** Problem to work on **
When you reach the line containing "max_temperature, Sep 20, 2019: 32 -> 35" in the entries below, repeat it and each line after it exactly until the entries end.

** Records shown **
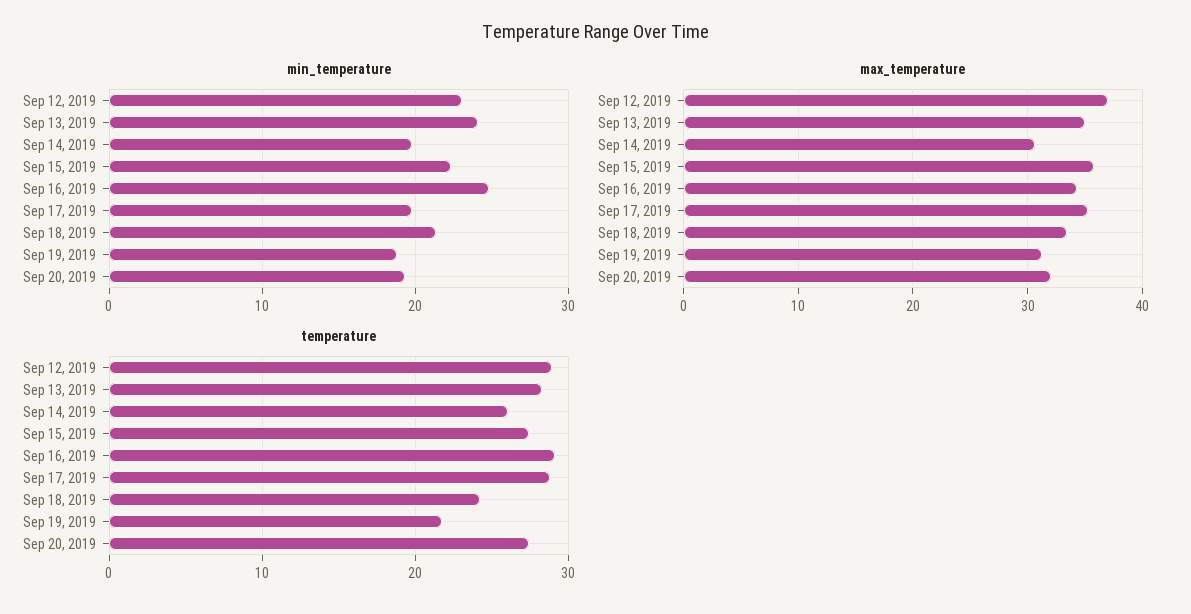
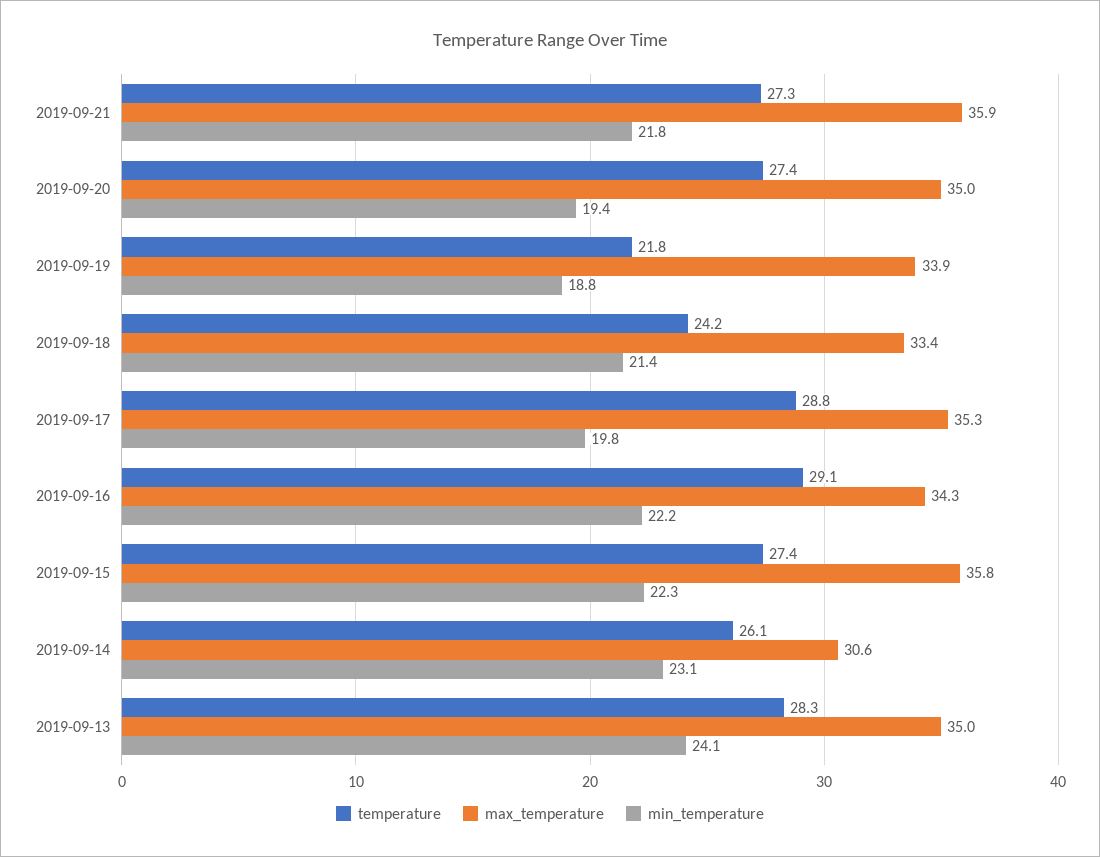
min_temperature, Sep 12, 2019: 23 -> none
min_temperature, Sep 14, 2019: 20 -> 23.1
min_temperature, Sep 16, 2019: 25 -> 22.2
max_temperature, Sep 12, 2019: 37 -> none
max_temperature, Sep 19, 2019: 31 -> 33.9
max_temperature, Sep 20, 2019: 32 -> 35
temperature, Sep 12, 2019: 29 -> none
temperature, 2019-09-21: none -> 27.3
max_temperature, 2019-09-21: none -> 35.9
min_temperature, 2019-09-21: none -> 21.8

** Answer for this exercise **
max_temperature, Sep 20, 2019: 32 -> 35
temperature, Sep 12, 2019: 29 -> none
temperature, 2019-09-21: none -> 27.3
max_temperature, 2019-09-21: none -> 35.9
min_temperature, 2019-09-21: none -> 21.8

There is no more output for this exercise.